§ What is needed: Copy every line that contains the string "reach" from the entries below.
________________________
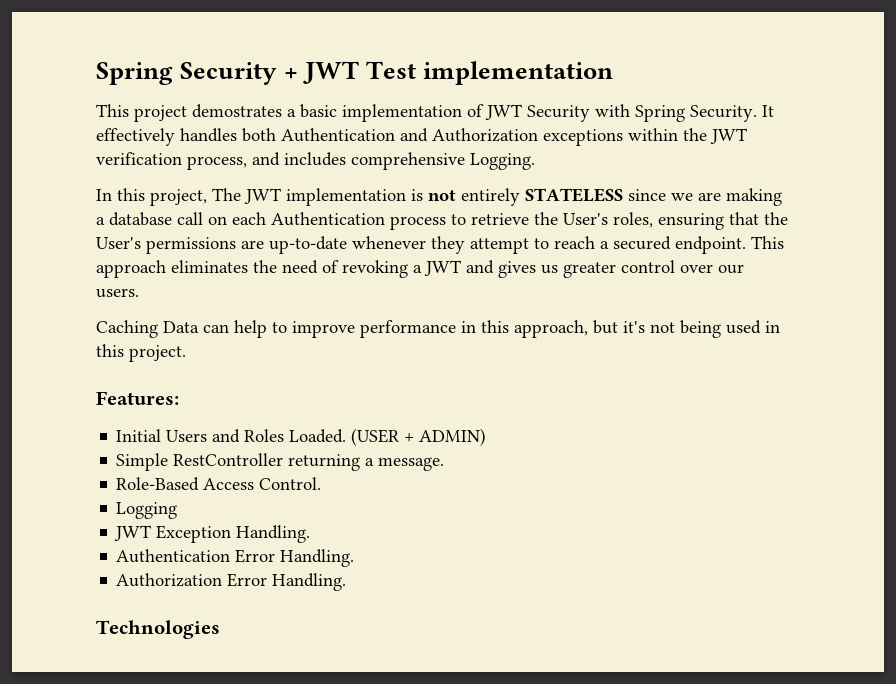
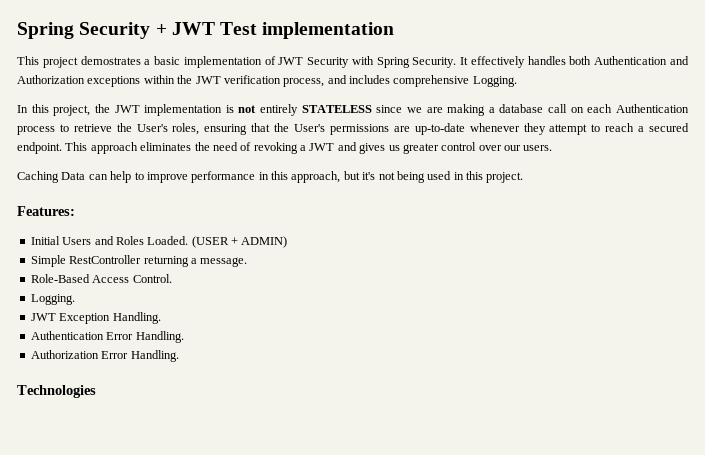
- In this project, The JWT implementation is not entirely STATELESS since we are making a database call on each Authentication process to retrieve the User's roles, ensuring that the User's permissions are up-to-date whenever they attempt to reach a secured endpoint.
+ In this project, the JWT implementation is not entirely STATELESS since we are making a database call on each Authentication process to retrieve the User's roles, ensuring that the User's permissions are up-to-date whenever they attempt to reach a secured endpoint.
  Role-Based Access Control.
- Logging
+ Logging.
________________________
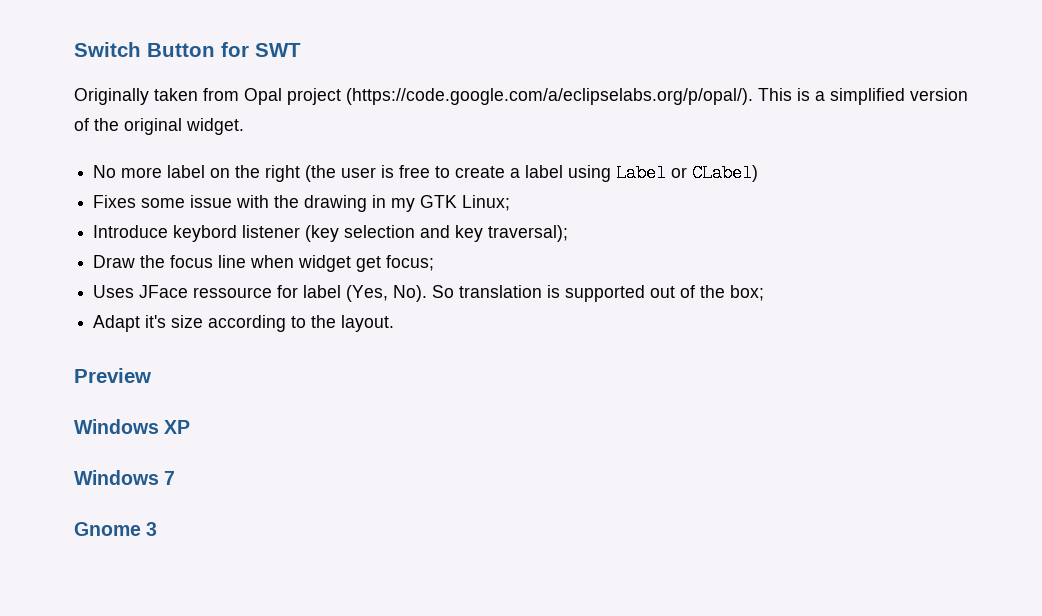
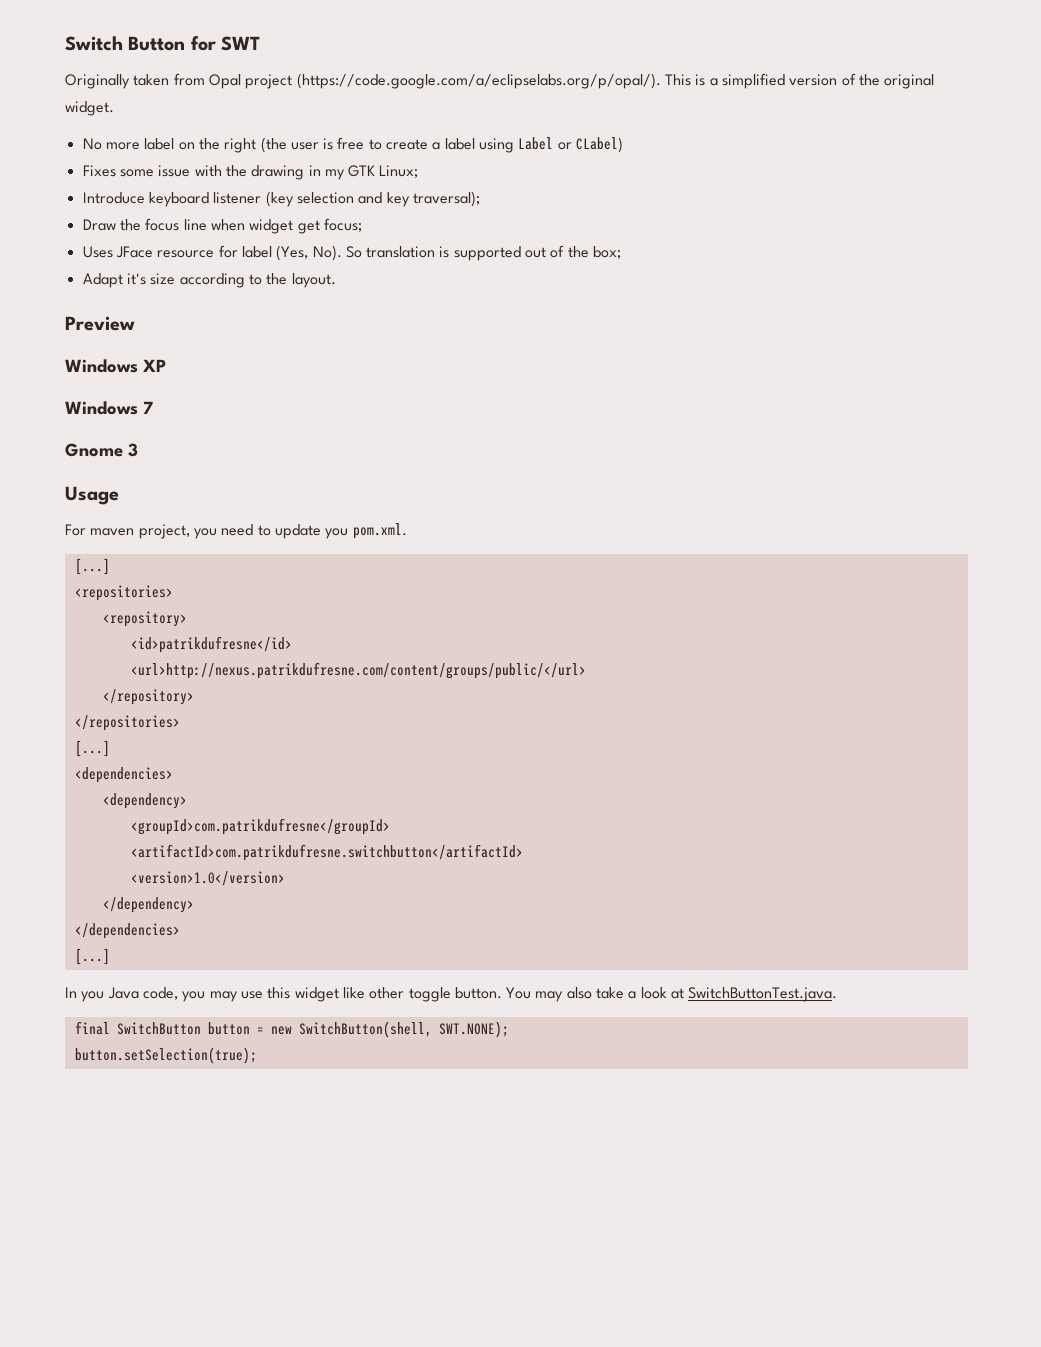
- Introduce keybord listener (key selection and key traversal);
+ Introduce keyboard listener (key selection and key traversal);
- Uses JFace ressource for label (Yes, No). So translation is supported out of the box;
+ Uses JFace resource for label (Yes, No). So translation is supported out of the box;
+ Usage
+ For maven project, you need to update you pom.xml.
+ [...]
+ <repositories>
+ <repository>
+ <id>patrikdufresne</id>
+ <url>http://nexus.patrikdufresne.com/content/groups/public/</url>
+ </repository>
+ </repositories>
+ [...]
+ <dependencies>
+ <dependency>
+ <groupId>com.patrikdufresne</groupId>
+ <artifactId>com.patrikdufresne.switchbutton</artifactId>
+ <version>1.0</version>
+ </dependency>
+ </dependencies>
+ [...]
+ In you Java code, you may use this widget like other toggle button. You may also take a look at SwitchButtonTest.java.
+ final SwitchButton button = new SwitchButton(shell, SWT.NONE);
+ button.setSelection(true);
________________________
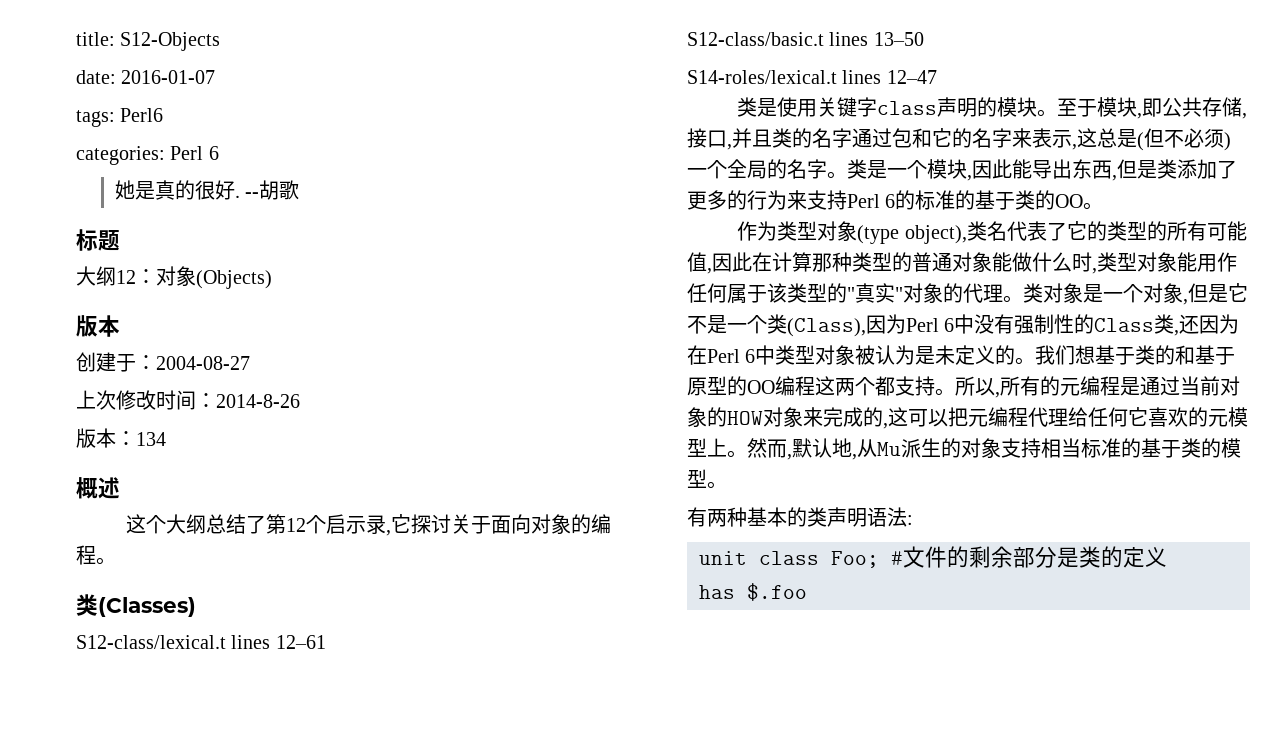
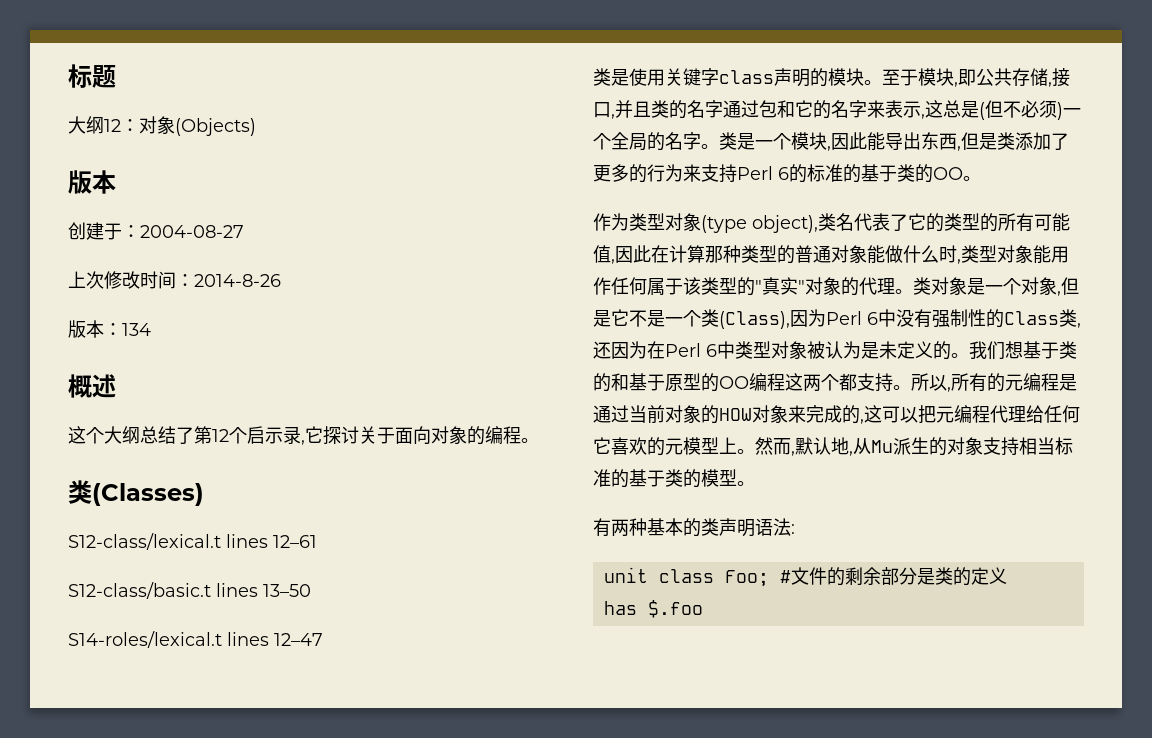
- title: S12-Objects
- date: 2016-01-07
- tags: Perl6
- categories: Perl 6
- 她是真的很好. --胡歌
________________________
§ Task solution:
- In this project, The JWT implementation is not entirely STATELESS since we are making a database call on each Authentication process to retrieve the User's roles, ensuring that the User's permissions are up-to-date whenever they attempt to reach a secured endpoint.
+ In this project, the JWT implementation is not entirely STATELESS since we are making a database call on each Authentication process to retrieve the User's roles, ensuring that the User's permissions are up-to-date whenever they attempt to reach a secured endpoint.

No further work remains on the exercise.